Colzas dans les champs, jaunissent, jaunissent.

DSC_2226colza.jpg

 Colza fleurissant … annonce le printemps !

photo-25L.jpg

Marronniers du soir, en fleurs, ici ôOoo…  si !

photo-21.jpg

Mouette sur le pont !
Ou peut-être un goéland… voire autre chose !
Sûr que ce n’est pas la mer,
ni le port de Marseille. 

Les plus malins auront reconnu le fameux pont
de Fragnée qui enjambe la Meuse.
Il n’est pas cassé… mais que c’est compliqué de
circuler dans
une ville où il faut toujours passer
d’une rive à l’autre !

photo-20.jpg

D’un Zepplin à l’autre, il arrive que je m’égare !

Incident de parcours

Il arrive que le bus soit en retard ou même, souvent, qu’il n’arrive pas. Surtout le bus de la ligne 4, qui est le plus irrégulier des bus que je connaisse. J’ai enfin une explication à ces retards accumulés dans la cité ardente. Ici, il s’agit du bus 48 et comme vous pouvez remarquer, il est bien arrêté. Impossible de repartir, la porte est ouverte. Impossible de fermer la porte, elle est coincée.  Impossible même de reculer, il est paralysé ! Tout le monde doit évacué. Le chauffeur a appelé les secours. Mais, non, les pompiers n’ont pas abattu cet arbre hostile, dangereux pour les piétons comme pour les bus. Ils ont seulement poussé, fort. Dans le Sud, ils sont peut-être olé-olé mais un bus bloqué par un platane, ce n’est pas en Avignon qu’on verrait ça !

photo-18.jpg

De l’inutilité du platane dans le Nord…

Bleu demi-teinté

Ici, avec 23°, il se confirme que le printemps s’est installé, et que l’été approche. Pour preuve, la rue des teinturiers a été remise à neuf. Enfin à moitié ! Il reste encore douze semaines pour la terminer, avant le Festival, avant qu’elle soit envahie et méconnaissable. Dix semaines avant la fin des examens, avant que les jours raccourcissent ! Autant dire qu’il faut en profiter. Le temps encore de faire quelques allers-retours… 

DSC_2213.jpg

La rue après … travaux !

DSC_2215.jpg

La rue avant… enfin, plus loin dans la rue.

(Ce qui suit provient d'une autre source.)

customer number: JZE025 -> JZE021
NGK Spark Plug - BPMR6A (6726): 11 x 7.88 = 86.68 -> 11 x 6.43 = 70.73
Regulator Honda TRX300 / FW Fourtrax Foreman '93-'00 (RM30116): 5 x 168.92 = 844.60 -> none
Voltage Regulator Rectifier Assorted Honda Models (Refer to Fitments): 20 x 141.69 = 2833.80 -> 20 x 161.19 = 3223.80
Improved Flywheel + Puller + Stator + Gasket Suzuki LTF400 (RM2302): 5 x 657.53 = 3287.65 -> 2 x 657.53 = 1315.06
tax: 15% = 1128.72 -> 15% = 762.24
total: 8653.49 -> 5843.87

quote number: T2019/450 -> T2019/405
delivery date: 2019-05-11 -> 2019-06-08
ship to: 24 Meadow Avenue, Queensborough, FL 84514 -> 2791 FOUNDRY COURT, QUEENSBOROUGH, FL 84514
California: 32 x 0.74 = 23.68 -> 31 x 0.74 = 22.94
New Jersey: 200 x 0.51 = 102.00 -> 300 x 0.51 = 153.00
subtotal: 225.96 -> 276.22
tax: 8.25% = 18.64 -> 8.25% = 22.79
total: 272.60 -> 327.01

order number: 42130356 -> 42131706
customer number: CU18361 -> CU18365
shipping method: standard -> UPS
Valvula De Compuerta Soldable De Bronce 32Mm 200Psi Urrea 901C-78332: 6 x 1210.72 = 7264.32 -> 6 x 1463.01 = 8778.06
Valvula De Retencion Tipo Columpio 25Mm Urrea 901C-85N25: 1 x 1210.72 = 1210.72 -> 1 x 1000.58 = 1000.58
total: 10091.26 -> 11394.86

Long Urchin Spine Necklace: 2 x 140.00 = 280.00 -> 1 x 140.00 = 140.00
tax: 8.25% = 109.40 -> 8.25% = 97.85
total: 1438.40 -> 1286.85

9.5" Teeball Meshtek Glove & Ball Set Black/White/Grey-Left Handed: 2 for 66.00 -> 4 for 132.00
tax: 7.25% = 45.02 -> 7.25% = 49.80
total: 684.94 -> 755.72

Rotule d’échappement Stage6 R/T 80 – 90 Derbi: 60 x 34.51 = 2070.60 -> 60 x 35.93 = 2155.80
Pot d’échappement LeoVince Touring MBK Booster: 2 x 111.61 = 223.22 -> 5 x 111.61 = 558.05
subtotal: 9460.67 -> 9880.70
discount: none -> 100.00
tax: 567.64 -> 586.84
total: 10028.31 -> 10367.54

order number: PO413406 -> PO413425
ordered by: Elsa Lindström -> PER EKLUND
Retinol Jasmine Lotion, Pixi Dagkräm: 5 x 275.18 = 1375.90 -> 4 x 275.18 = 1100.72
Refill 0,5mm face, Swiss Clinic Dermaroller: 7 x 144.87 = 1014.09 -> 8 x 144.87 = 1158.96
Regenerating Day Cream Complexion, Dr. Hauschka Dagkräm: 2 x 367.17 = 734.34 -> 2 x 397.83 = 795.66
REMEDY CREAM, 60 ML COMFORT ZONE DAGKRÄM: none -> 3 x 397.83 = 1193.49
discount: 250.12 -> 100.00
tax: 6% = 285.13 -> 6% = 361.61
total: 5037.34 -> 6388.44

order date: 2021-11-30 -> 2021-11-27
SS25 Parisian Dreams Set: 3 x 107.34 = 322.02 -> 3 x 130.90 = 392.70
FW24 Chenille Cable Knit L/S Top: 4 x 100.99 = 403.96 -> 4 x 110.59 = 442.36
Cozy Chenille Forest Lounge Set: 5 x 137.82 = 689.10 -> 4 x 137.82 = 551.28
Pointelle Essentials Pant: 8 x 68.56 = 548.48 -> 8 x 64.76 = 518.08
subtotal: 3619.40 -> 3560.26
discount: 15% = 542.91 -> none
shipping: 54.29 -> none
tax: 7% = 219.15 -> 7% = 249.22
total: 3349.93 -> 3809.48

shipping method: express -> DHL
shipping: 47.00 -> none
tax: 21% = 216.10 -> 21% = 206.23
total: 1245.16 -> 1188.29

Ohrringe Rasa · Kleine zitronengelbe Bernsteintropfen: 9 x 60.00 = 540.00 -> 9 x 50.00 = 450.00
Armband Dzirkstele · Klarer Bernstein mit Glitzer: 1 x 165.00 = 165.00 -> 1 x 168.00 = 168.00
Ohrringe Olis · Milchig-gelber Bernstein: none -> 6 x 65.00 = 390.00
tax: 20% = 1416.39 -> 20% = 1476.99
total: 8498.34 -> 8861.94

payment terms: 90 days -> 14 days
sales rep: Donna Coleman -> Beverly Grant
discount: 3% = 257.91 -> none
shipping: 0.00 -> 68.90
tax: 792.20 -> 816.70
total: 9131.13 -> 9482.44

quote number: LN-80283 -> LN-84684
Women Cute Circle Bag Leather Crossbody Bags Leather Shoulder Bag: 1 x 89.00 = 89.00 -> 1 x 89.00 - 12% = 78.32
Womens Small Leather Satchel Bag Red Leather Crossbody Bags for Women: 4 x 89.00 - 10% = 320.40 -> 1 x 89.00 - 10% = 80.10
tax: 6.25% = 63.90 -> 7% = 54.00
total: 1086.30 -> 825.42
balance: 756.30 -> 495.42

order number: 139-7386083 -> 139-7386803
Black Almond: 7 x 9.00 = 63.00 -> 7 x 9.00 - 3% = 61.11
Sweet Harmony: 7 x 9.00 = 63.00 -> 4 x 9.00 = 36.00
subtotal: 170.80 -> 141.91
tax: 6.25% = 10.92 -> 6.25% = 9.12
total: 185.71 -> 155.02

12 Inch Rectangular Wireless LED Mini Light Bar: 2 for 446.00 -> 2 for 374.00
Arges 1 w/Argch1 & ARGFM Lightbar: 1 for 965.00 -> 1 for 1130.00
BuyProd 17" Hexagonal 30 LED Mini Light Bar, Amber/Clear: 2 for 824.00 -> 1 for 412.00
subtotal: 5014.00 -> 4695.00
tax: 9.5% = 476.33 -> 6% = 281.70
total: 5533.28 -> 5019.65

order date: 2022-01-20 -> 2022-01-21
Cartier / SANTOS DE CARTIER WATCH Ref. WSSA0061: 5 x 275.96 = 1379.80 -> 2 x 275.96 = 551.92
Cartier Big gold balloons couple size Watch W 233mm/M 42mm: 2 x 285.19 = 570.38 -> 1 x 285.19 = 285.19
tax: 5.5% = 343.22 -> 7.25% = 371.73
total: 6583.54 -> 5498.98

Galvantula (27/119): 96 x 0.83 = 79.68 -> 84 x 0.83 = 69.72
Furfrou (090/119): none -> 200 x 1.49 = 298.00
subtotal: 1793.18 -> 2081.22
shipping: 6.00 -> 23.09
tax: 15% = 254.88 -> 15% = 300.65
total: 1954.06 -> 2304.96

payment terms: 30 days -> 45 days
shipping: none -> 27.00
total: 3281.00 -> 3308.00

Ici, il arrive qu’on fasse les choses à moitié !

DSC_2221.jpg

Ici, les marronniers sont en fleurs !
Et vous savez ce qu’… atchoum… signifie…

DSC_2205.jpg

Les platanes vont reverdir !

lilas.jpg

Glycines et lilas sont là bien avant mai !

Et moi, déjà, je m’en vais…

DSC_2204.jpg

En emportant ce beau bleu de Sérignan.